Web page revision data

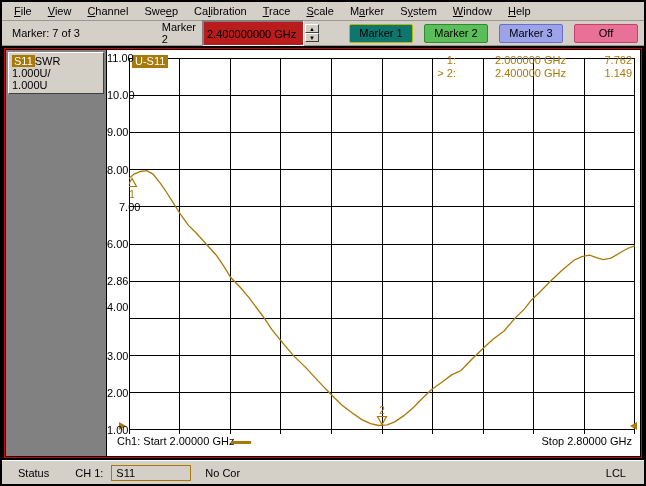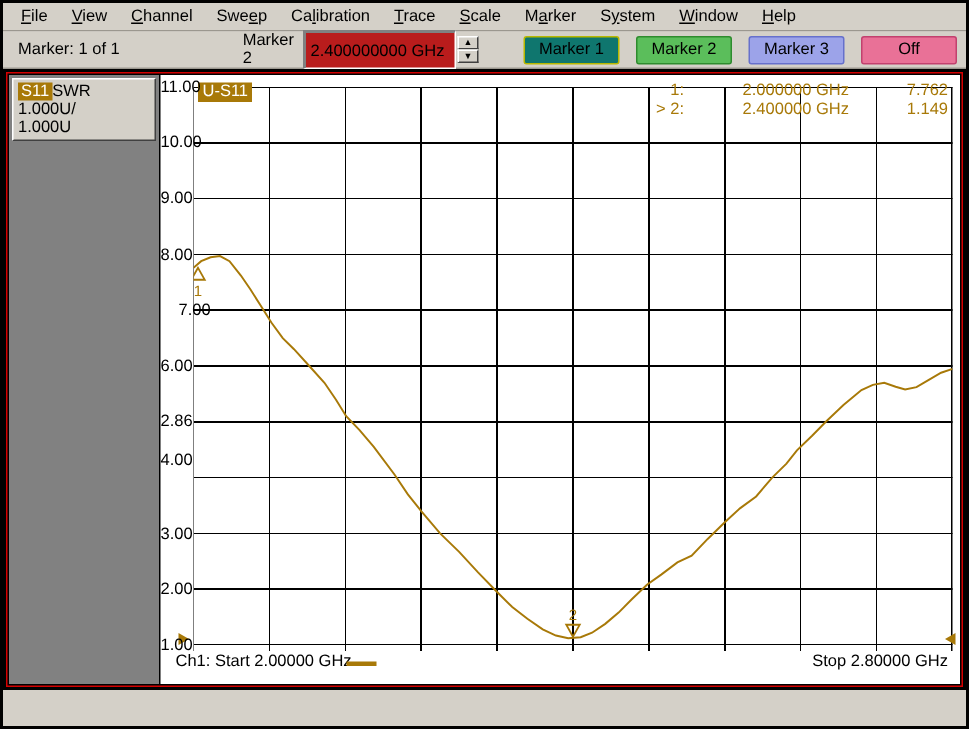--- a/index.html
+++ b/index.html
@@ -132,7 +132,7 @@
     </div>
 
   <div class="toolbar">
-    <span class="tb-status">Marker: 1 of 1</span>
+    <span class="tb-status">Marker: 7 of 3</span>
     <span class="tb-label">Marker 2</span>
     <input class="tb-input" readonly="" value="2.400000000 GHz" style="">
     <span class="spinner">

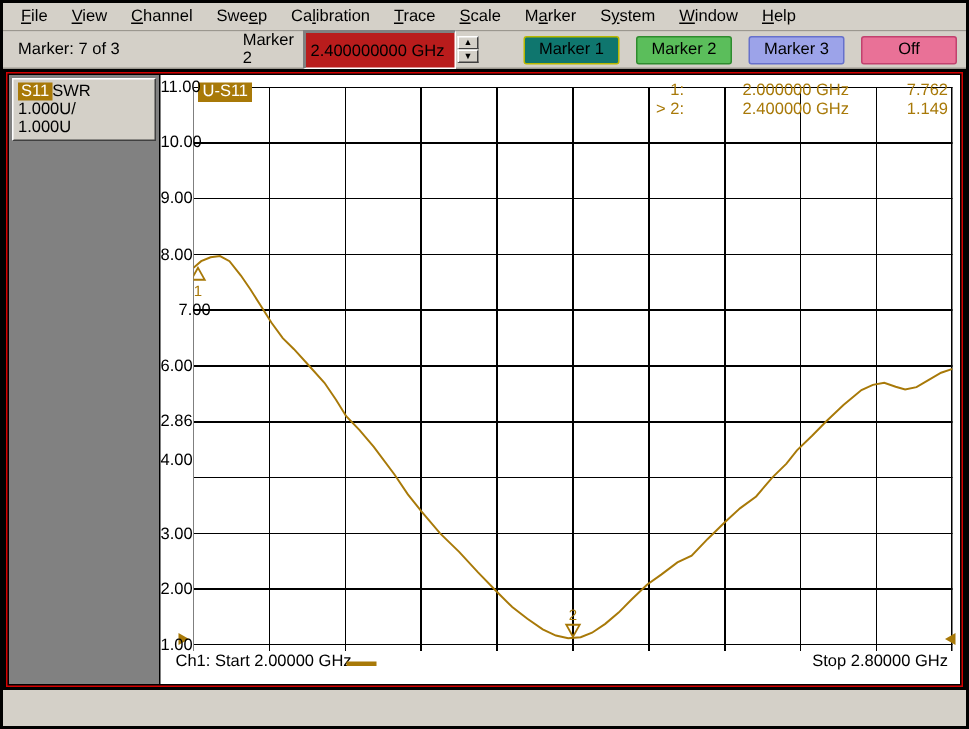--- a/index.html
+++ b/index.html
@@ -230,6 +230,13 @@
     </div>
   </div>
 
+  <div class="statusbar">
+    <span class="sb-status">Status</span>
+    <span class="sb-ch">CH 1:</span>
+    <span class="sb-tracebox">S11</span>
+    <span class="sb-nocor">No Cor</span>
+    <span class="sb-lcl">LCL</span>
+  </div>
 
 </div>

**WHAT TO PRODUCE**
From the first line to the last, copy the records exactly and skip the pictures.

**OUTPUT FOR THIS EXERCISE**
--- a/index.html
+++ b/index.html
@@ -132,7 +132,7 @@
     </div>
 
   <div class="toolbar">
-    <span class="tb-status">Marker: 1 of 1</span>
+    <span class="tb-status">Marker: 7 of 3</span>
     <span class="tb-label">Marker 2</span>
     <input class="tb-input" readonly="" value="2.400000000 GHz" style="">
     <span class="spinner">

--- a/index.html
+++ b/index.html
@@ -230,6 +230,13 @@
     </div>
   </div>
 
+  <div class="statusbar">
+    <span class="sb-status">Status</span>
+    <span class="sb-ch">CH 1:</span>
+    <span class="sb-tracebox">S11</span>
+    <span class="sb-nocor">No Cor</span>
+    <span class="sb-lcl">LCL</span>
+  </div>
 
 </div>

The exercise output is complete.